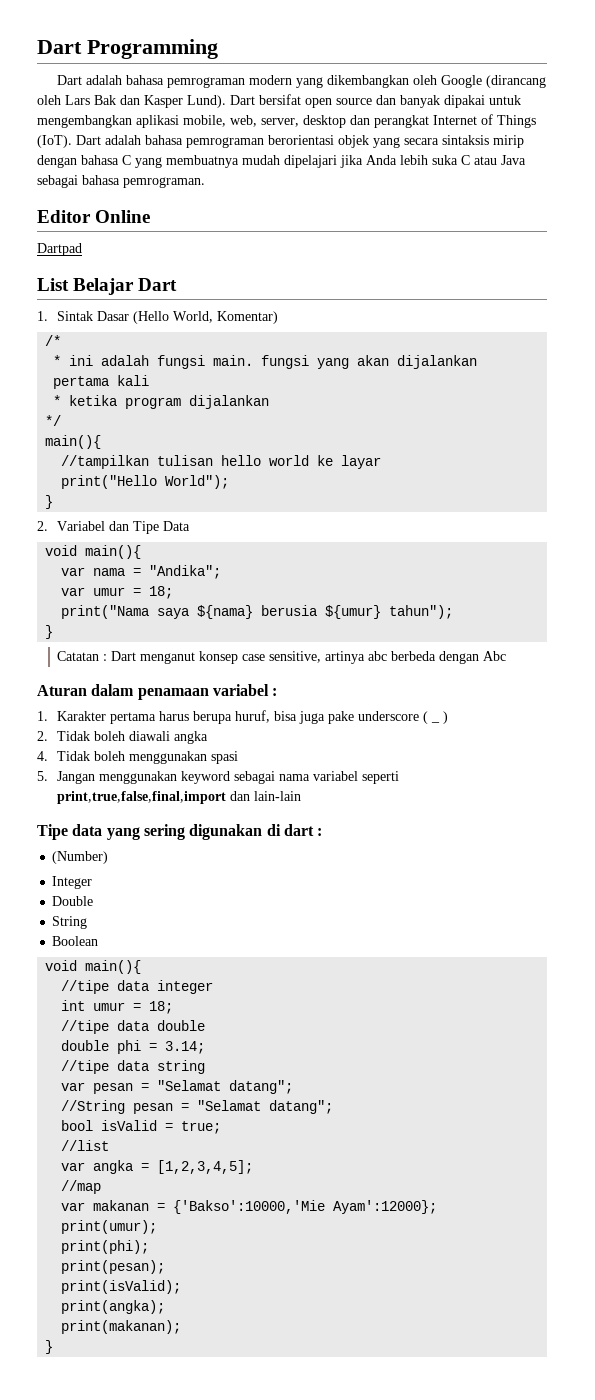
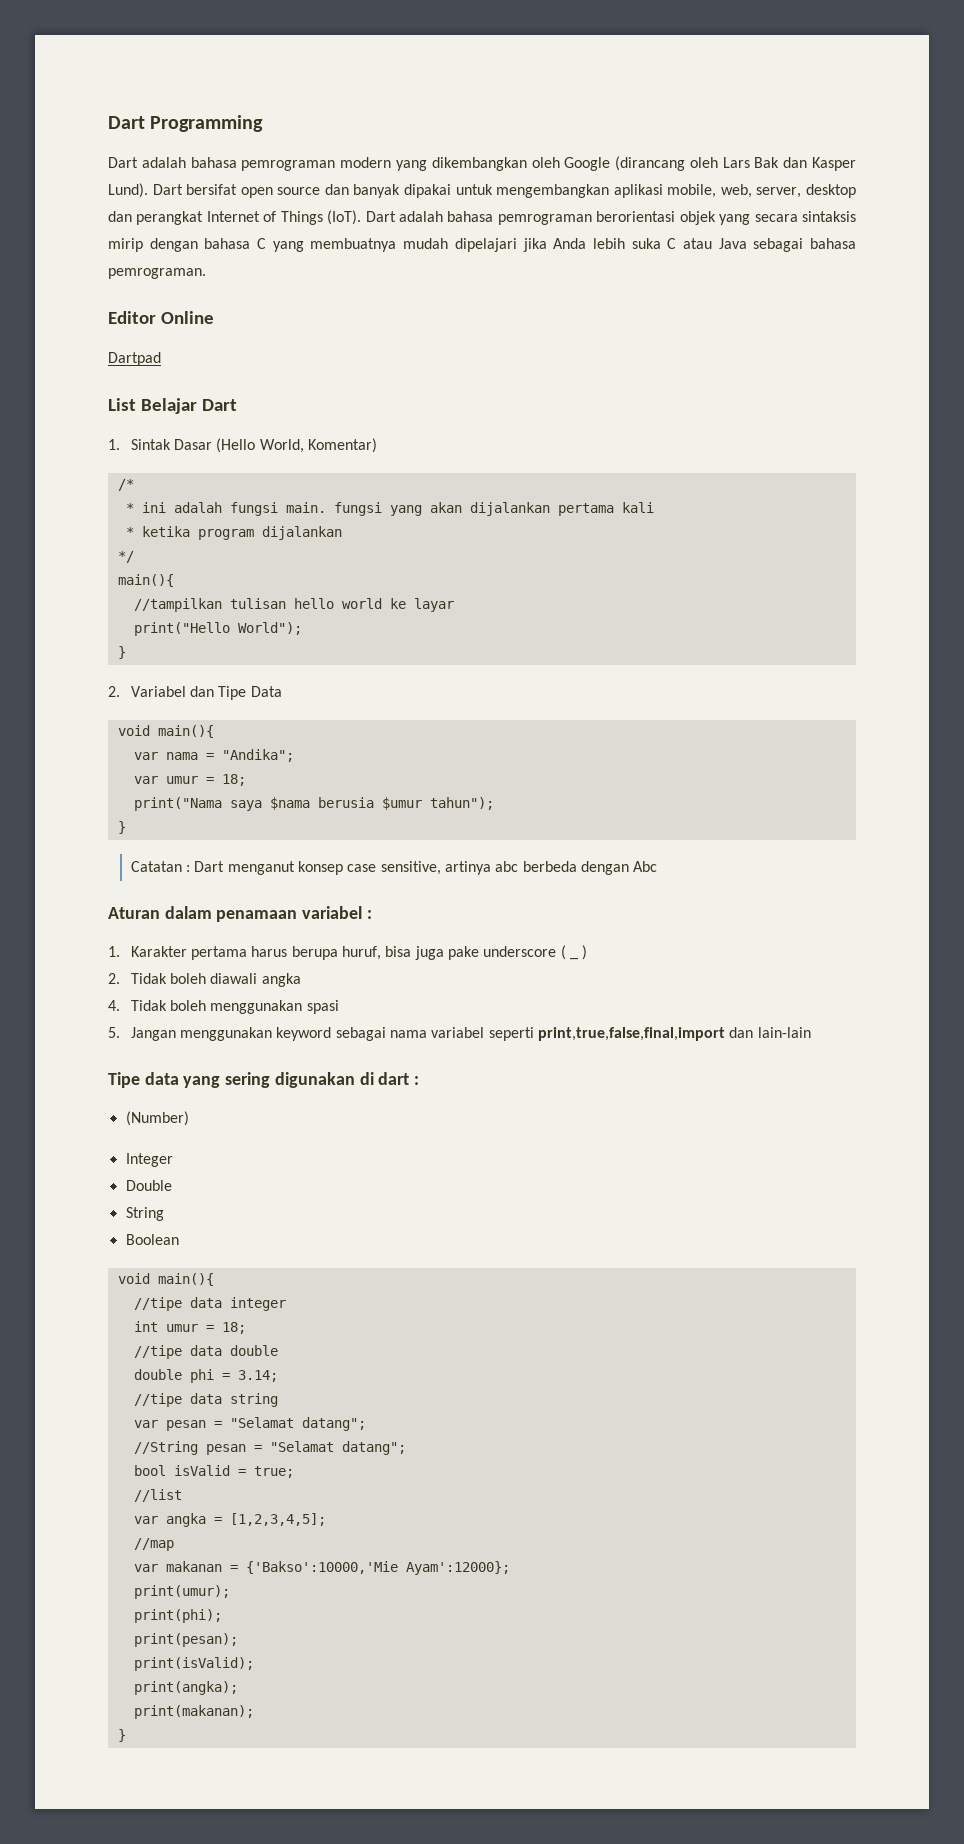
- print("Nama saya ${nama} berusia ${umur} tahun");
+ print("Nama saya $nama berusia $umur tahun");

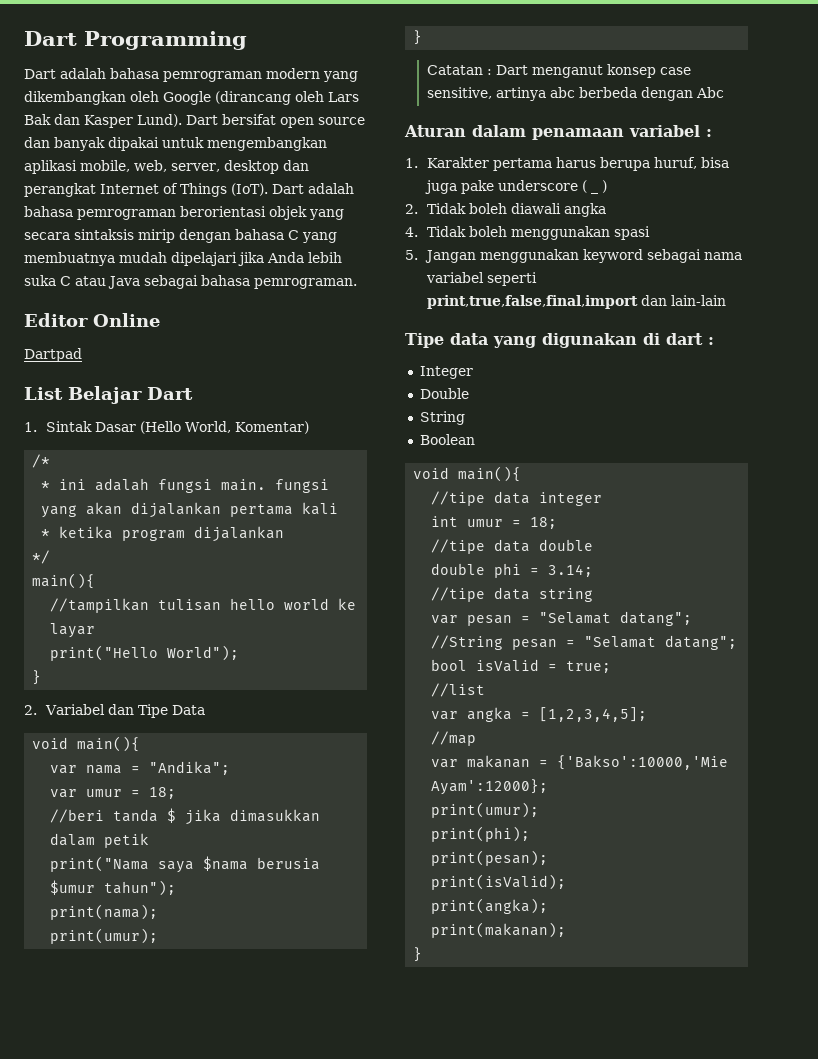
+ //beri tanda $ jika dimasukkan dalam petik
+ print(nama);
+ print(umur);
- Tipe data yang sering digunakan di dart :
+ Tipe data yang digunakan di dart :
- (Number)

> **Work required**: Check each line of the records for the string "nama" and copy those that have it.

> **Answer below**:
- print("Nama saya ${nama} berusia ${umur} tahun");
+ print("Nama saya $nama berusia $umur tahun");
+ print(nama);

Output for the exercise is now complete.